Integrated supplementary information

Supplementary Figure 1 TMP-seq detects torsion changes near the TSS.

(a) Enriching for TMP-crosslinked fragments. DNA is sheared to an average size of 250 bp (top gel). Samples were denatured in boiling water bath for 10 minutes, snap-cooled in ice water, and digested with Exo I. This process was repeated until the sample non-crosslink DNA have been fully digested (bottom agarose gel). (b) Adapter ligated samples (see Fig. 1) were split into 2 aliquots, with and without 3' strand resection using λ Exo, followed by primer extension reaction. Without λ Exo digestion, no single-stranded products were detected. (c) The first sequenced nucleotide after the CCC overhang of controls is mapped onto the genome and fitted with a Kernel density estimator function (Gehring et al., 2009). A 93 kb representative region in the chromosome 3R is shown at the top. The Hsp70C gene locus is shown with replicates for control, Topo I-, and Topo II-inhibited samples. (d) Primers spanning the TSS of Hsp70 were used to validate TMP-seq data.
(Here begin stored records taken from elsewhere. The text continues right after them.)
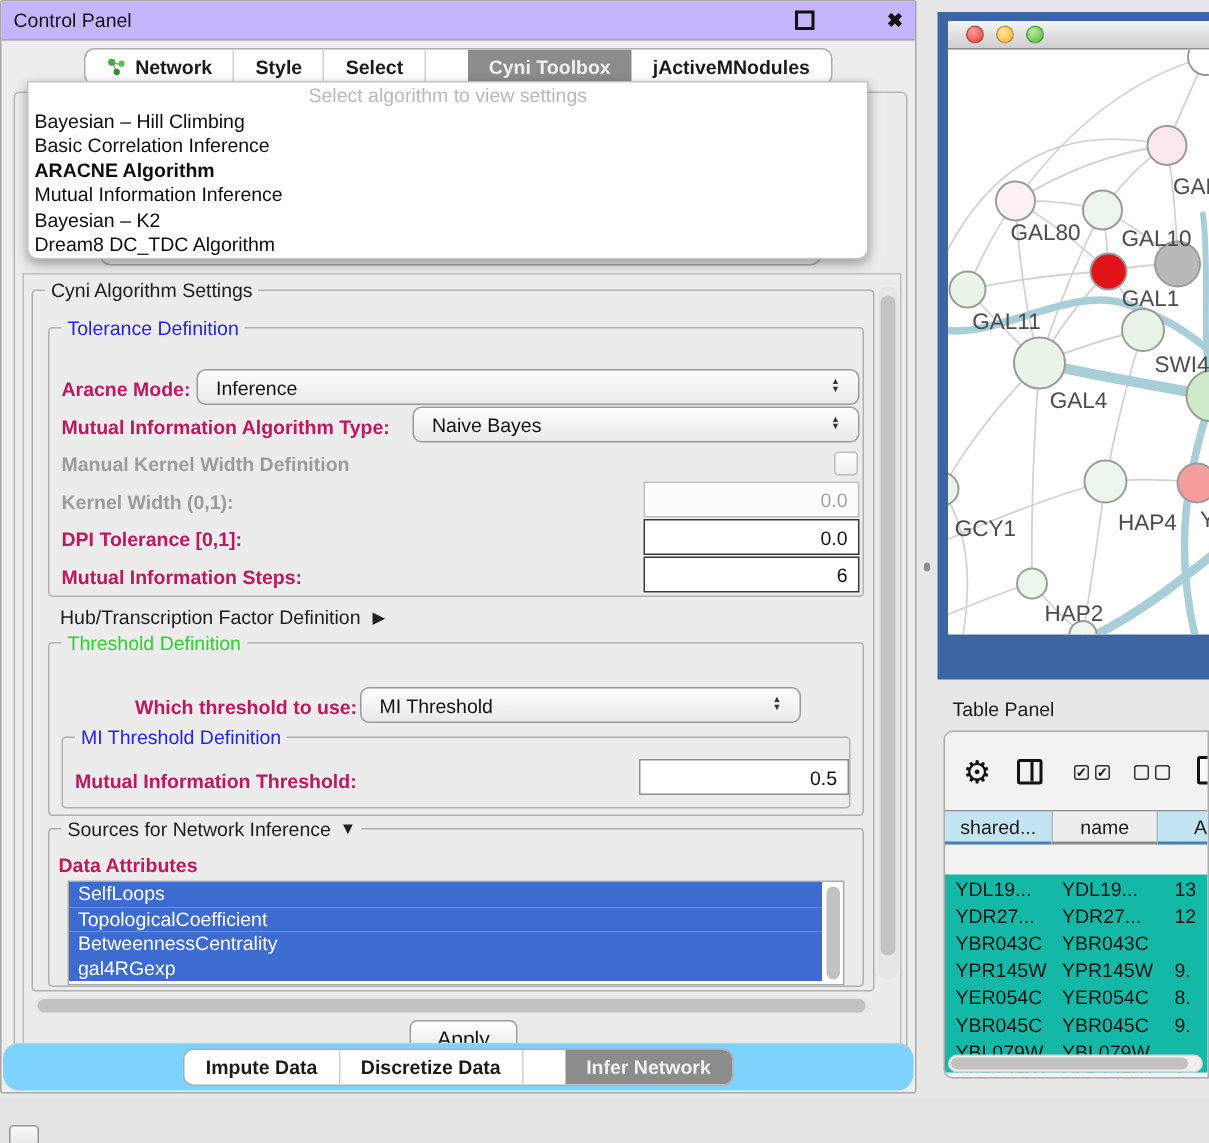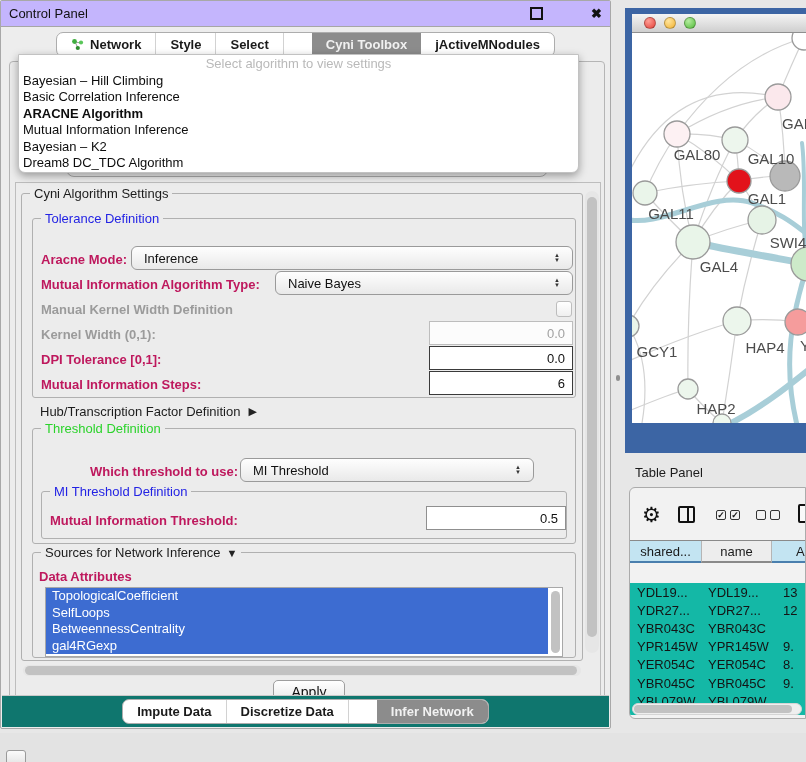--- a/index.html
+++ b/index.html
@@ -49,22 +49,22 @@
   .expander{position:absolute;font-size:13px;color:#1c1c1c;display:flex;align-items:center;gap:8px;white-space:nowrap;}
   .arrow{font-size:11px;color:#222;}
   .attr-list{position:absolute;background:#fff;border:1px solid #a8a8a8;box-sizing:border-box;overflow:hidden;}
   .attr-item{height:16.5px;line-height:16.5px;background:#3d6cd1;color:#fff;font-size:13px;
       padding-left:6px;width:calc(100% - 14px);box-sizing:border-box;}
   .sb-track-v{position:absolute;background:#e6e6e6;border-radius:7px;}
   .sb-thumb{position:absolute;background:#c2c2c2;border-radius:6px;}
   .btn{position:absolute;height:23px;border:1px solid #9e9e9e;border-radius:5px;
       background:linear-gradient(#ffffff,#e7e7e7);display:flex;align-items:center;justify-content:center;
       font-size:14px;color:#111;box-sizing:border-box;}
-  .bottom-strip{position:absolute;left:1px;right:1px;bottom:1px;height:31px;background:#0f766e;
-      border-top:1px solid #c9c9c9;display:flex;justify-content:center;align-items:center;}
+  .bottom-strip{position:absolute;left:1px;right:1px;bottom:1px;height:31px;background:#7dd3fc;
+      border-top:1px solid #c9c9c9;display:flex;justify-content:center;align-items:center;border-radius:11px;}
   
   .popup{position:absolute;left:17px;top:53px;width:561px;height:119px;background:#fff;
       border:1px solid #c2c2c2;border-radius:0 0 7px 7px;box-shadow:0 3px 8px rgba(0,0,0,0.35);
       z-index:50;box-sizing:border-box;overflow:hidden;}
   .popup-ph{height:18px;line-height:18px;text-align:center;color:#b9b9b9;font-size:13px;}
   .popup-item{height:16.4px;line-height:16.4px;font-size:13px;color:#0d0d0d;padding-left:4px;white-space:nowrap;}
   .popup-item.selbold{font-weight:bold;}
   
   .netw{position:absolute;left:625px;top:8px;width:181px;height:445px;background:#3c65a4;}
   .net-titlebar{position:absolute;left:7px;top:6px;right:0;height:19px;
@@ -221,22 +221,22 @@
           </div>
 
           <div class="gbox" style="left:10px;top:358px;width:544px;height:106px;">
             <span class="legend" style="display:flex;align-items:center;gap:6px;">
               <span>Sources for Network Inference</span>
               <span class="arrow">▼</span>
             </span>
             <span class="lab" style="left:6px;top:16px;">Data Attributes</span>
             <div class="attr-list" style="left:12px;top:34px;width:518px;height:70px;">
               <div id="attr-items">
+                  <div class="attr-item">SelfLoops</div>
                   <div class="attr-item">TopologicalCoefficient</div>
-                  <div class="attr-item">SelfLoops</div>
                   <div class="attr-item">BetweennessCentrality</div>
                   <div class="attr-item">gal4RGexp</div>
                 </div>
               <div class="sb-thumb" style="right:2px;top:3px;width:9px;height:62px;"></div>
             </div>
           </div>
         </div>
 
         <div class="sb-track-v" style="left:569px;top:8px;width:14px;height:462px;">
           <div class="sb-thumb" style="left:2px;top:6px;width:10px;height:440px;"></div>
Bleomycin was used to introduce nicks on chromatin prior to TMP-treatment to release torsion. Neg. Ct. negative control.

Supplementary Figure 2 Topoisomerase inhibition does not alter nucleosome occupancy.

(a) TMP-seq data were normalized for sequence bias and the average normalized signals surrounding the TSS and TES were determined for expressed (top) and silent (bottom) genes. (b) For each gene and for each corresponding sample, the Pearson's correlation (r) was determined for the 1 kb region surrounding the TSS between TMP-seq and nucleosome occupancy data, and the distribution of the correlation was plotted. (c) The changes in nucleosome occupancy were determined by subtracting the MNase-seq values of control from Topo I- (left) and Topo II- (right) inhibited samples, and were displayed as heat maps with genes ordered by decreasing gene expression in control samples. Contrast = 5. (d) Heat map as in main Fig. 2b with genes arranged by torsion difference (TD). Ctl: control.

Supplementary Figure 3 Gene tracks of various data sets.

Sequenced reads from stalled Pol II ChIP (blue), nascent RNA-seq (brown), low-salt soluble chromatin (80 mM) (green), total nucleosomes (black), and CATCH-IT (red) are mapped onto the genome. Gene tracks for each data set in two regions of chromosome 3R are shown, (a) the three-gene cluster of Hsp70, and (b) a representative region. Camp: camptothecin, ICRF: ICRF-193.

Supplementary Figure 4 Validation of nascent-RNA sequencing.

(a) Heat maps of nascent RNA-seq are displayed for Topo I- (left) and Topo II-inhibited (right) samples as performed in Fig. 4b but with genes arranged by increasing gene length. The 3' end of long genes experiences a decrease in nascent RNA after Topo I inhibition. (b) Heat shocked samples were processed for nascent RNA and sequencing in parallel with untreated control and topoisomerase inhibited samples. The log ratio of heat shocked over control was calculated and displayed as heat map for regions 2 kb surrounding the TSS and TES with all genes arranged in decreasing expression of control samples (top). As expected, the nascent RNA levels decreased for most transcribed genes following 15 minutes of heat shock. Also as expected, the highly induced Hsp genes showed increased expression (bottom). (c) Based on the sequencing results, 3 groups of genes were selected: down-regulated, no change, and up-regulated after Topo I inhibition. Primers were designed for each of the genes and were used to perform qPCR analysis on replicate nascent RNA preparation. qPCR results show similar trends with sequencing data.

Supplementary Figure 5 Nascent-RNA sequencing reveals Pol II kinetics.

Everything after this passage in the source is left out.